Goal of the exercise:
Could you output the whole listing exactly as it stands, minus any images?

Input data:
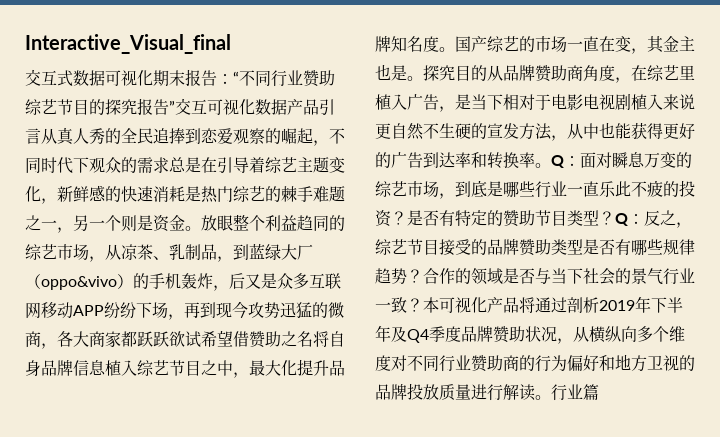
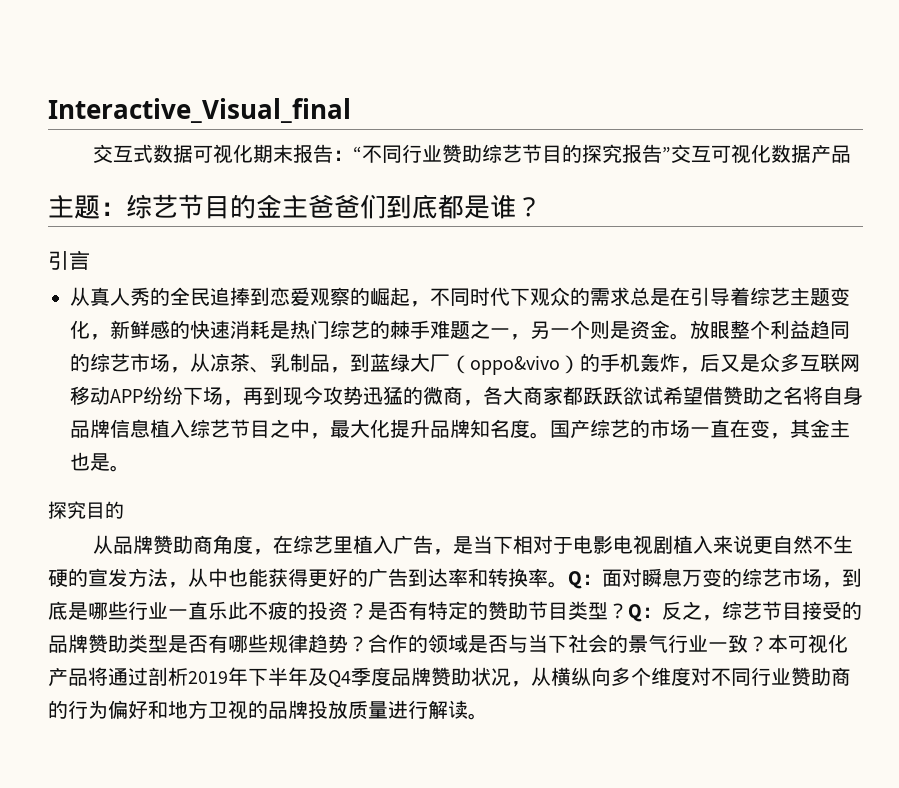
- 交互式数据可视化期末报告：“不同行业赞助综艺节目的探究报告”交互可视化数据产品引言从真人秀的全民追捧到恋爱观察的崛起，不同时代下观众的需求总是在引导着综艺主题变化，新鲜感的快速消耗是热门综艺的棘手难题之一，另一个则是资金。
+ 交互式数据可视化期末报告：“不同行业赞助综艺节目的探究报告”交互可视化数据产品
+ 主题：综艺节目的金主爸爸们到底都是谁？
+ 引言
+ 从真人秀的全民追捧到恋爱观察的崛起，不同时代下观众的需求总是在引导着综艺主题变化，新鲜感的快速消耗是热门综艺的棘手难题之一，另一个则是资金。
- 国产综艺的市场一直在变，其金主也是。探究目的从品牌赞助商角度，在综艺里植入广告，是当下相对于电影电视剧植入来说更自然不生硬的宣发方法，从中也能获得更好的广告到达率和转换率。
+ 国产综艺的市场一直在变，其金主也是。
+ 探究目的
+ 从品牌赞助商角度，在综艺里植入广告，是当下相对于电影电视剧植入来说更自然不生硬的宣发方法，从中也能获得更好的广告到达率和转换率。
- 行业篇

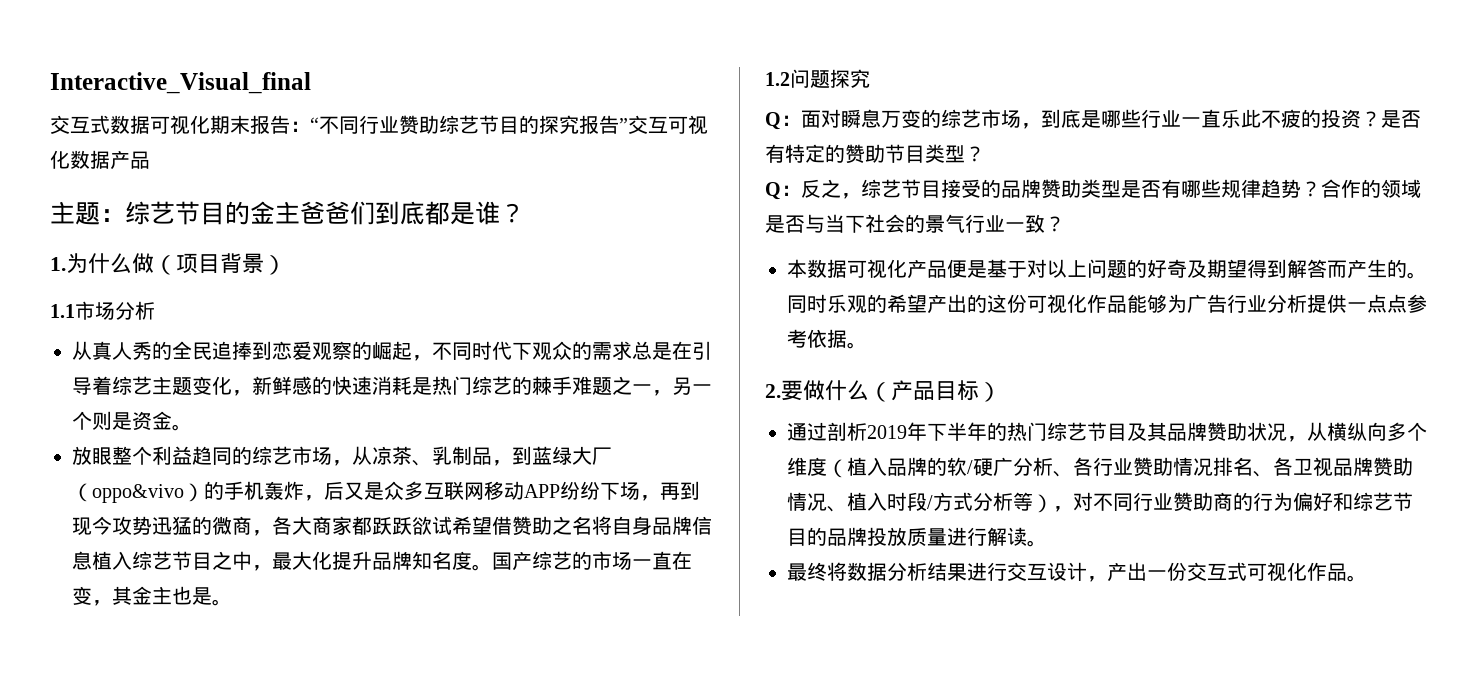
- 引言
+ 1.为什么做（项目背景）
+ 1.1市场分析
- 从真人秀的全民追捧到恋爱观察的崛起，不同时代下观众的需求总是在引导着综艺主题变化，新鲜感的快速消耗是热门综艺的棘手难题之一，另一个则是资金。放眼整个利益趋同的综艺市场，从凉茶、乳制品，到蓝绿大厂（oppo&vivo）的手机轰炸，后又是众多互联网移动APP纷纷下场，再到现今攻势迅猛的微商，各大商家都跃跃欲试希望借赞助之名将自身品牌信息植入综艺节目之中，最大化提升品牌知名度。
+ 从真人秀的全民追捧到恋爱观察的崛起，不同时代下观众的需求总是在引导着综艺主题变化，新鲜感的快速消耗是热门综艺的棘手难题之一，另一个则是资金。
+ 放眼整个利益趋同的综艺市场，从凉茶、乳制品，到蓝绿大厂（oppo&vivo）的手机轰炸，后又是众多互联网移动APP纷纷下场，再到现今攻势迅猛的微商，各大商家都跃跃欲试希望借赞助之名将自身品牌信息植入综艺节目之中，最大化提升品牌知名度。
- 探究目的
- 从品牌赞助商角度，在综艺里植入广告，是当下相对于电影电视剧植入来说更自然不生硬的宣发方法，从中也能获得更好的广告到达率和转换率。Q：面对瞬息万变的综艺市场，到底是哪些行业一直乐此不疲的投资？
+ 1.2问题探究
+ Q：面对瞬息万变的综艺市场，到底是哪些行业一直乐此不疲的投资？
- 是否有特定的赞助节目类型？Q：反之，综艺节目接受的品牌赞助类型是否有哪些规律趋势？
+ 是否有特定的赞助节目类型？
+ Q：反之，综艺节目接受的品牌赞助类型是否有哪些规律趋势？
- 合作的领域是否与当下社会的景气行业一致？本可视化产品将通过剖析2019年下半年及Q4季度品牌赞助状况，从横纵向多个维度对不同行业赞助商的行为偏好和地方卫视的品牌投放质量进行解读。
+ 合作的领域是否与当下社会的景气行业一致？
+ 本数据可视化产品便是基于对以上问题的好奇及期望得到解答而产生的。同时乐观的希望产出的这份可视化作品能够为广告行业分析提供一点点参考依据。
+ 2.要做什么（产品目标）
+ 通过剖析2019年下半年的热门综艺节目及其品牌赞助状况，从横纵向多个维度（植入品牌的软/硬广分析、各行业赞助情况排名、各卫视品牌赞助情况、植入时段/方式分析等），对不同行业赞助商的行为偏好和综艺节目的品牌投放质量进行解读。
+ 最终将数据分析结果进行交互设计，产出一份交互式可视化作品。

Written response:
- 交互式数据可视化期末报告：“不同行业赞助综艺节目的探究报告”交互可视化数据产品引言从真人秀的全民追捧到恋爱观察的崛起，不同时代下观众的需求总是在引导着综艺主题变化，新鲜感的快速消耗是热门综艺的棘手难题之一，另一个则是资金。
+ 交互式数据可视化期末报告：“不同行业赞助综艺节目的探究报告”交互可视化数据产品
+ 主题：综艺节目的金主爸爸们到底都是谁？
+ 引言
+ 从真人秀的全民追捧到恋爱观察的崛起，不同时代下观众的需求总是在引导着综艺主题变化，新鲜感的快速消耗是热门综艺的棘手难题之一，另一个则是资金。
- 国产综艺的市场一直在变，其金主也是。探究目的从品牌赞助商角度，在综艺里植入广告，是当下相对于电影电视剧植入来说更自然不生硬的宣发方法，从中也能获得更好的广告到达率和转换率。
+ 国产综艺的市场一直在变，其金主也是。
+ 探究目的
+ 从品牌赞助商角度，在综艺里植入广告，是当下相对于电影电视剧植入来说更自然不生硬的宣发方法，从中也能获得更好的广告到达率和转换率。
- 行业篇

- 引言
+ 1.为什么做（项目背景）
+ 1.1市场分析
- 从真人秀的全民追捧到恋爱观察的崛起，不同时代下观众的需求总是在引导着综艺主题变化，新鲜感的快速消耗是热门综艺的棘手难题之一，另一个则是资金。放眼整个利益趋同的综艺市场，从凉茶、乳制品，到蓝绿大厂（oppo&vivo）的手机轰炸，后又是众多互联网移动APP纷纷下场，再到现今攻势迅猛的微商，各大商家都跃跃欲试希望借赞助之名将自身品牌信息植入综艺节目之中，最大化提升品牌知名度。
+ 从真人秀的全民追捧到恋爱观察的崛起，不同时代下观众的需求总是在引导着综艺主题变化，新鲜感的快速消耗是热门综艺的棘手难题之一，另一个则是资金。
+ 放眼整个利益趋同的综艺市场，从凉茶、乳制品，到蓝绿大厂（oppo&vivo）的手机轰炸，后又是众多互联网移动APP纷纷下场，再到现今攻势迅猛的微商，各大商家都跃跃欲试希望借赞助之名将自身品牌信息植入综艺节目之中，最大化提升品牌知名度。
- 探究目的
- 从品牌赞助商角度，在综艺里植入广告，是当下相对于电影电视剧植入来说更自然不生硬的宣发方法，从中也能获得更好的广告到达率和转换率。Q：面对瞬息万变的综艺市场，到底是哪些行业一直乐此不疲的投资？
+ 1.2问题探究
+ Q：面对瞬息万变的综艺市场，到底是哪些行业一直乐此不疲的投资？
- 是否有特定的赞助节目类型？Q：反之，综艺节目接受的品牌赞助类型是否有哪些规律趋势？
+ 是否有特定的赞助节目类型？
+ Q：反之，综艺节目接受的品牌赞助类型是否有哪些规律趋势？
- 合作的领域是否与当下社会的景气行业一致？本可视化产品将通过剖析2019年下半年及Q4季度品牌赞助状况，从横纵向多个维度对不同行业赞助商的行为偏好和地方卫视的品牌投放质量进行解读。
+ 合作的领域是否与当下社会的景气行业一致？
+ 本数据可视化产品便是基于对以上问题的好奇及期望得到解答而产生的。同时乐观的希望产出的这份可视化作品能够为广告行业分析提供一点点参考依据。
+ 2.要做什么（产品目标）
+ 通过剖析2019年下半年的热门综艺节目及其品牌赞助状况，从横纵向多个维度（植入品牌的软/硬广分析、各行业赞助情况排名、各卫视品牌赞助情况、植入时段/方式分析等），对不同行业赞助商的行为偏好和综艺节目的品牌投放质量进行解读。
+ 最终将数据分析结果进行交互设计，产出一份交互式可视化作品。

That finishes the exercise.